Collection entries:
+ + + + +

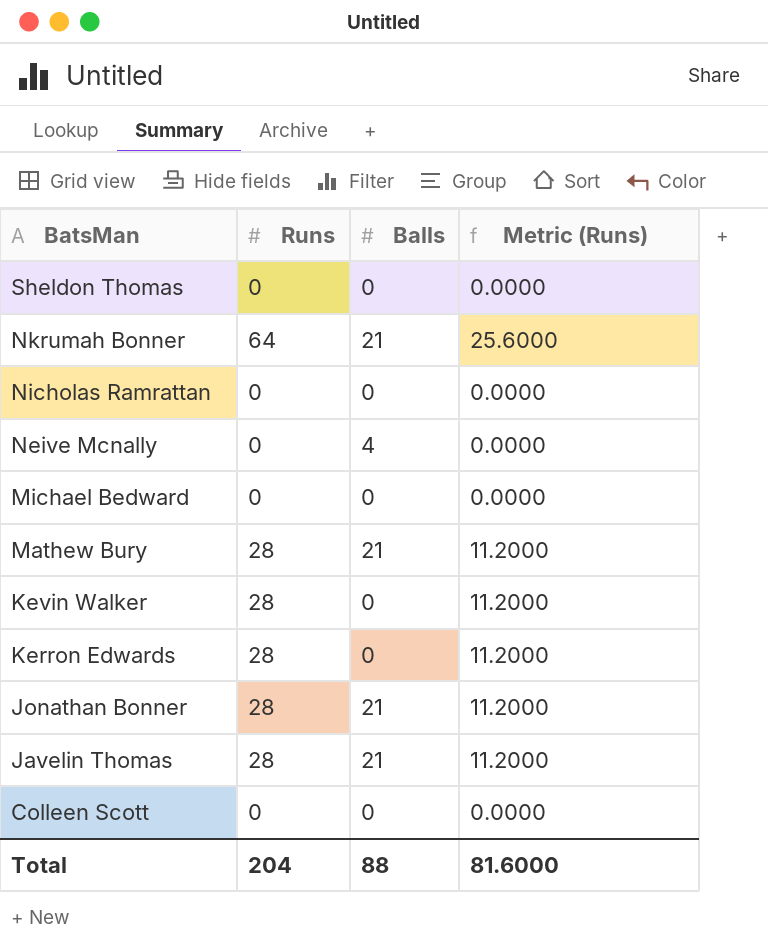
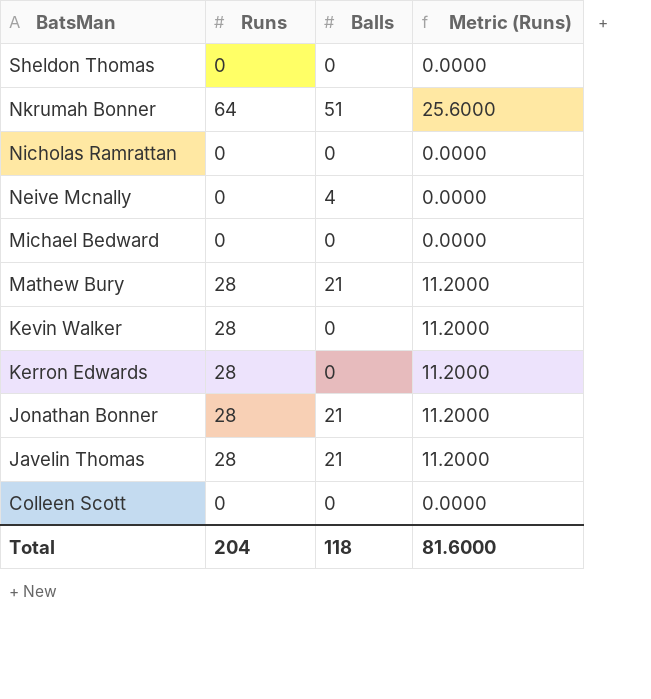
Nkrumah Bonner | Balls: 21 -> 51
Total | Balls: 88 -> 118

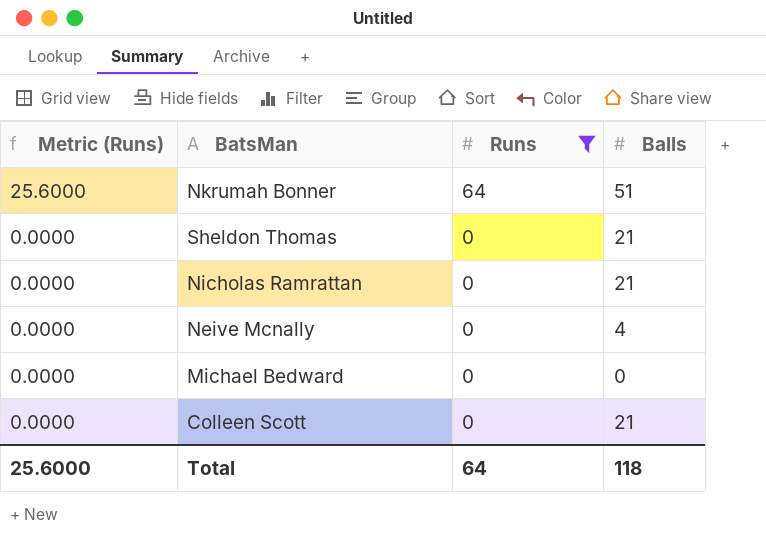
filter: none -> Runs != 28
row order: BatsMan descending -> Metric (Runs) descending
column Metric (Runs) | position: 4 -> 1
Sheldon Thomas | Balls: 0 -> 21
Nicholas Ramrattan | Balls: 0 -> 21
Colleen Scott | Balls: 0 -> 21
Total | Metric (Runs): 81.6000 -> 25.6000
Total | Runs: 204 -> 64

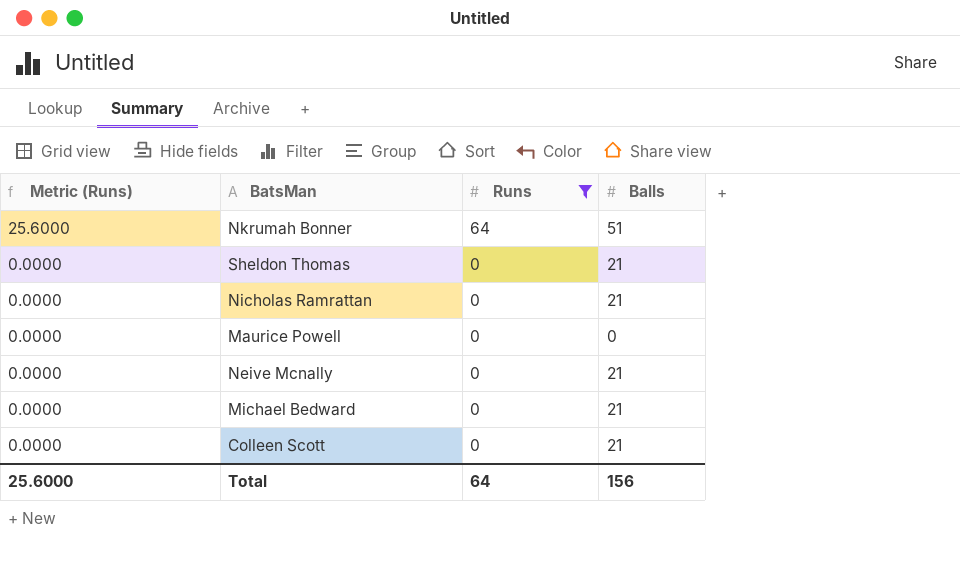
row Maurice Powell: none -> 0.0000 | 0 | 0
Neive Mcnally | Balls: 4 -> 21
Michael Bedward | Balls: 0 -> 21
Total | Balls: 118 -> 156

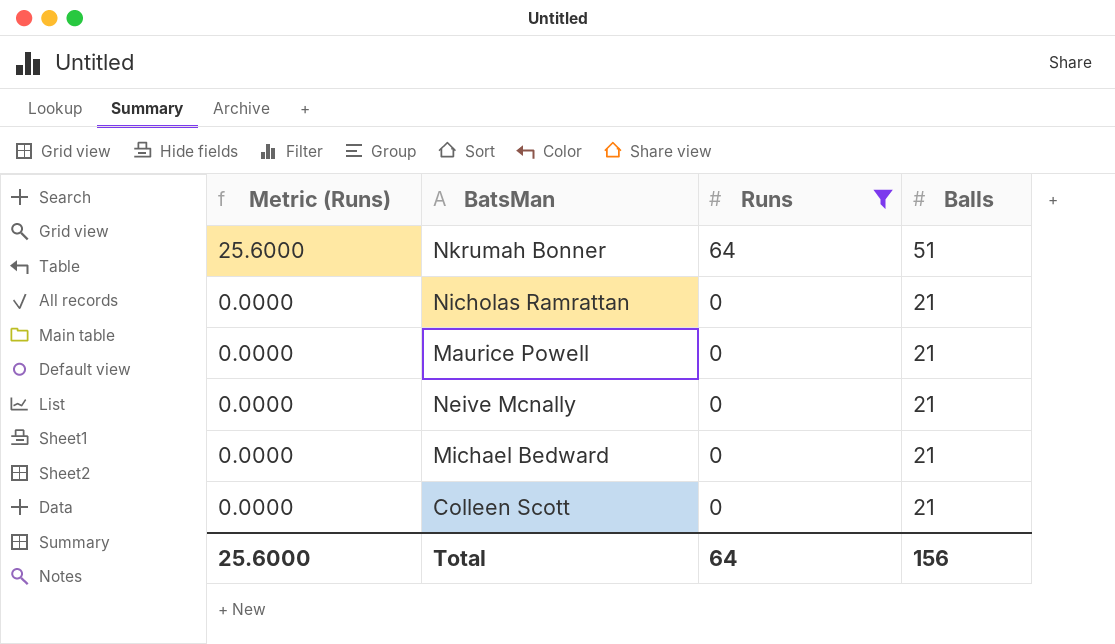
row Sheldon Thomas: 0.0000 | 0 | 21 -> none
Maurice Powell | Balls: 0 -> 21

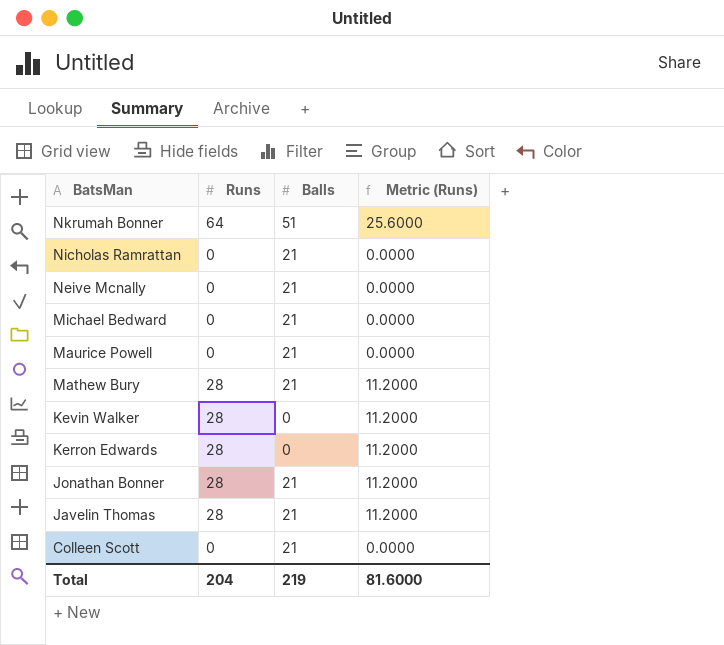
filter: Runs != 28 -> none
row order: Metric (Runs) descending -> BatsMan descending
column Metric (Runs) | position: 1 -> 4
Total | Runs: 64 -> 204
Total | Balls: 156 -> 219
Total | Metric (Runs): 25.6000 -> 81.6000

+ + + + +

* What to do
Look through the entries for the string "none". Every line that has it belongs in the answer.

* Response for this exercise
filter: none -> Runs != 28
row Maurice Powell: none -> 0.0000 | 0 | 0
row Sheldon Thomas: 0.0000 | 0 | 21 -> none
filter: Runs != 28 -> none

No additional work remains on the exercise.